**Activity**
Show every line of the data where the word "size" can be found.

(Front-end code change data)
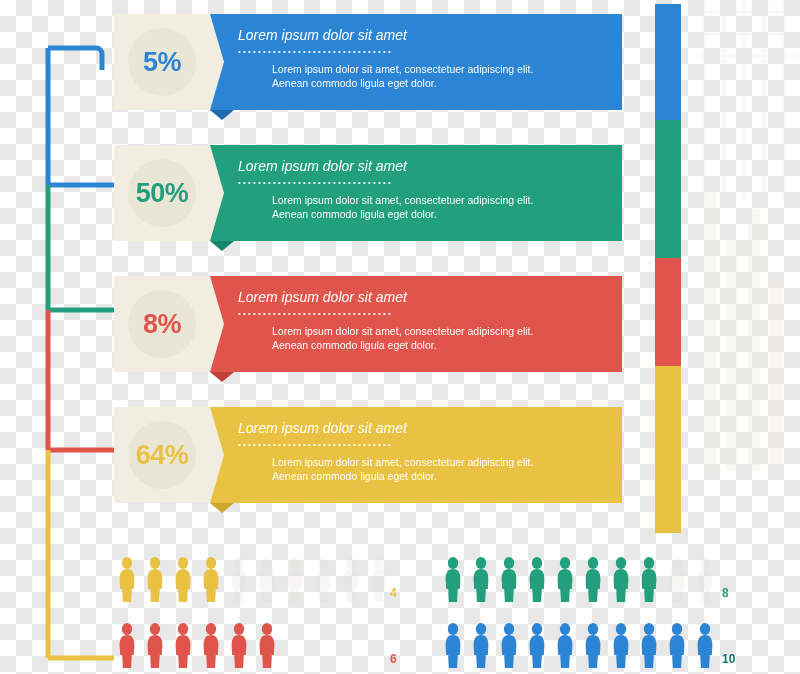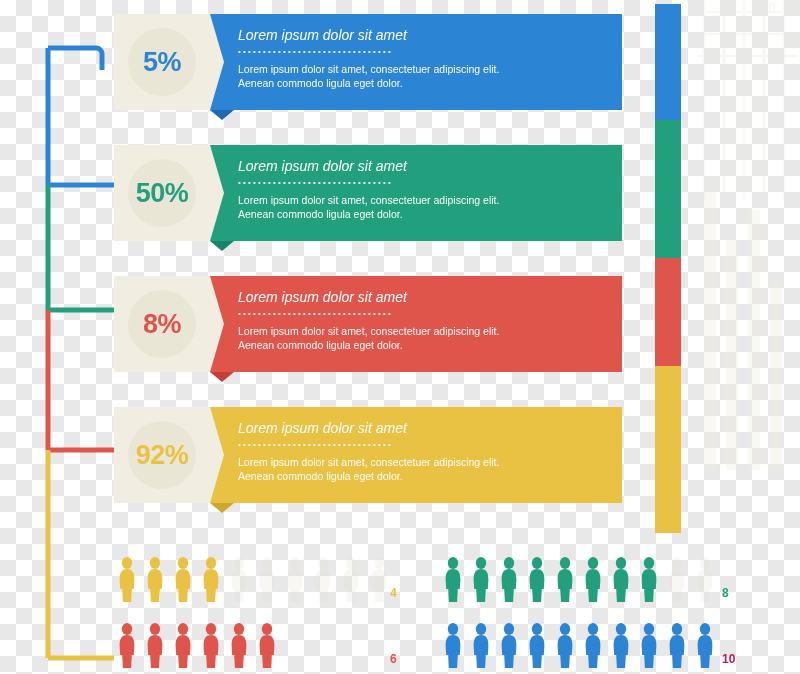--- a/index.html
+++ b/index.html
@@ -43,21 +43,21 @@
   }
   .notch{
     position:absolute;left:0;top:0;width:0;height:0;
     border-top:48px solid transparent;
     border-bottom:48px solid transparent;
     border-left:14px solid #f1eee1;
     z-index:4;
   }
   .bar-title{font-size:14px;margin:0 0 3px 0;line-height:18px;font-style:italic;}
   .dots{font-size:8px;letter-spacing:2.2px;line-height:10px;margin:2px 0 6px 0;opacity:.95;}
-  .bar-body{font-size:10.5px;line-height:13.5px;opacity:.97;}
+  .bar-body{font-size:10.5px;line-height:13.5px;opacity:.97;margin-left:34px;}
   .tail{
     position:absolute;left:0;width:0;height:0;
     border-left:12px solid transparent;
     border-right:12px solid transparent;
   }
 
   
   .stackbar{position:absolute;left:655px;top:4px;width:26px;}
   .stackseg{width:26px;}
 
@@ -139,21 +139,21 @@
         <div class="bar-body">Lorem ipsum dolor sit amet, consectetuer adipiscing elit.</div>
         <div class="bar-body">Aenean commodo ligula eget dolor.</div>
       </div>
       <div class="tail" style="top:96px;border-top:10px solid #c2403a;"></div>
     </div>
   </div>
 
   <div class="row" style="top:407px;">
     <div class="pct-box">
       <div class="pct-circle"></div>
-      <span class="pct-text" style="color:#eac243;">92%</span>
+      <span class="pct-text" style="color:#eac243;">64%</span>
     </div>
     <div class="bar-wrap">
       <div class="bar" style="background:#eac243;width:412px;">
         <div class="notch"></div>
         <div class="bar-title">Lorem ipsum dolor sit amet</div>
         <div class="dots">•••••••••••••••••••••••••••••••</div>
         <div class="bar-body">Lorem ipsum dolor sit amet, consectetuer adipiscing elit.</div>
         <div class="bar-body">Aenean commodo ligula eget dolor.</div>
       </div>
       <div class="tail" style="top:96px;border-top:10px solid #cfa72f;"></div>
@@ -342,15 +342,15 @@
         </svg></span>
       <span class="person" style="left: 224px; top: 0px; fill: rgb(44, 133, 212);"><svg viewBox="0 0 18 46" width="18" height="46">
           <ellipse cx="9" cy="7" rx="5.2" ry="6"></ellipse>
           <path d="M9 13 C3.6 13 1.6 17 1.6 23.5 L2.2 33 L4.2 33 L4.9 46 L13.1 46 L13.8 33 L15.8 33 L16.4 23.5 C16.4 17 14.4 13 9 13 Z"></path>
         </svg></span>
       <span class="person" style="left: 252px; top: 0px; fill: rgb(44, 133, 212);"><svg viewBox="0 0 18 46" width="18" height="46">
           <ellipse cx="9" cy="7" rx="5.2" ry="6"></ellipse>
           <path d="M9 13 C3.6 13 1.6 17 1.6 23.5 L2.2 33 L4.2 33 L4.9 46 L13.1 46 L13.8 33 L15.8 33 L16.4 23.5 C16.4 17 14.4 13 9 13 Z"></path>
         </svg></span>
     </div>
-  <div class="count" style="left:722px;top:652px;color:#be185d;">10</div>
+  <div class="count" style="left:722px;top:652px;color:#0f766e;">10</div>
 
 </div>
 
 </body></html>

...

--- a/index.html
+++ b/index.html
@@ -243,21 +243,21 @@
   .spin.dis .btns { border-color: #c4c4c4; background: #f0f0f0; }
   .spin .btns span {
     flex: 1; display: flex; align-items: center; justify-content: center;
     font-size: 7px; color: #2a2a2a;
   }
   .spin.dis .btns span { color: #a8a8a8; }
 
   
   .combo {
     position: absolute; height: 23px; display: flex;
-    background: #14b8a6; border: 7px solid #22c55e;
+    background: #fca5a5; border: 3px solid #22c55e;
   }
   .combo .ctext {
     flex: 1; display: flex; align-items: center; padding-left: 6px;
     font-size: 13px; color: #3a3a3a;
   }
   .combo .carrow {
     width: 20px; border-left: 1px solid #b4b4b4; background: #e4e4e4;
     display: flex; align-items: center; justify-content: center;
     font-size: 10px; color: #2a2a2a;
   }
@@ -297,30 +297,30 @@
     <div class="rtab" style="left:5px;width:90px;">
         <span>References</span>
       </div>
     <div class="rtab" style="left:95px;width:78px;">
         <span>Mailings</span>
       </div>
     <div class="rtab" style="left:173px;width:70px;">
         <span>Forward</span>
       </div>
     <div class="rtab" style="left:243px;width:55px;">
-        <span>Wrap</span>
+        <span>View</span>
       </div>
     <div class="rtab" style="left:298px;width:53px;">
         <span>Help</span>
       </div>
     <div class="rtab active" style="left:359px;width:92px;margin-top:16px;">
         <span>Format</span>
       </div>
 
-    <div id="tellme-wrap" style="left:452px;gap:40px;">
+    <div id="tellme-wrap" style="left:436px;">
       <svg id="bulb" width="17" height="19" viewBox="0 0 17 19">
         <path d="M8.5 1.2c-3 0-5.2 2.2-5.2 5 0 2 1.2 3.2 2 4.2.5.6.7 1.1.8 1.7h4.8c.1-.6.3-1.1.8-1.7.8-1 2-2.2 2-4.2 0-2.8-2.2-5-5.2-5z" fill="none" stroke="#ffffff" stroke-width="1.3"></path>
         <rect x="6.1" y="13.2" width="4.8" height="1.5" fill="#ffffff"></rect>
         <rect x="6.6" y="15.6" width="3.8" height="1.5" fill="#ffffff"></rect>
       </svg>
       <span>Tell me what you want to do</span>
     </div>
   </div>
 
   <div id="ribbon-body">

==

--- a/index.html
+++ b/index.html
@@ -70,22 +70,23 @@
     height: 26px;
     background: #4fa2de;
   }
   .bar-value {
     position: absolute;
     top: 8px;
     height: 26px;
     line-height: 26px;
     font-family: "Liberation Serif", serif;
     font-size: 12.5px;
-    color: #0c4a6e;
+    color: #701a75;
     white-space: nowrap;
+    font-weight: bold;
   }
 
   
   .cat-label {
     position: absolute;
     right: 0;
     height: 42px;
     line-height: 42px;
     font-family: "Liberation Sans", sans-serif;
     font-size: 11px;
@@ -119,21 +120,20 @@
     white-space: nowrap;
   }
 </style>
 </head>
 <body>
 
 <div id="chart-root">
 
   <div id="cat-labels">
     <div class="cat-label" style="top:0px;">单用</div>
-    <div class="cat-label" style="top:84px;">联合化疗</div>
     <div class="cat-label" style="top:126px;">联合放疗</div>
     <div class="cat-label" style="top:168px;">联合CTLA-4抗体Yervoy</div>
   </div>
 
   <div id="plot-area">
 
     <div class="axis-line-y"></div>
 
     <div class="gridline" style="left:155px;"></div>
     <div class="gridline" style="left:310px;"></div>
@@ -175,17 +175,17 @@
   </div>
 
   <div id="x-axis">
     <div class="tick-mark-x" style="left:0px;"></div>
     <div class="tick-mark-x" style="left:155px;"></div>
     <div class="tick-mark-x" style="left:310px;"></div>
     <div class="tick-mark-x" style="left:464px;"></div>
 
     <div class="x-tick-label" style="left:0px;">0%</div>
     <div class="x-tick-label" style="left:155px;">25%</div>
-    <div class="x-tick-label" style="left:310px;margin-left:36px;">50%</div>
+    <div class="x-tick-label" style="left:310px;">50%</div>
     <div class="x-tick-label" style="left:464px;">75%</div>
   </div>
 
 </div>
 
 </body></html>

**Solved exercise**
   .bar-title{font-size:14px;margin:0 0 3px 0;line-height:18px;font-style:italic;}
   .dots{font-size:8px;letter-spacing:2.2px;line-height:10px;margin:2px 0 6px 0;opacity:.95;}
-  .bar-body{font-size:10.5px;line-height:13.5px;opacity:.97;}
+  .bar-body{font-size:10.5px;line-height:13.5px;opacity:.97;margin-left:34px;}
     font-size: 7px; color: #2a2a2a;
     font-size: 13px; color: #3a3a3a;
     font-size: 10px; color: #2a2a2a;
     font-size: 12.5px;
     font-size: 11px;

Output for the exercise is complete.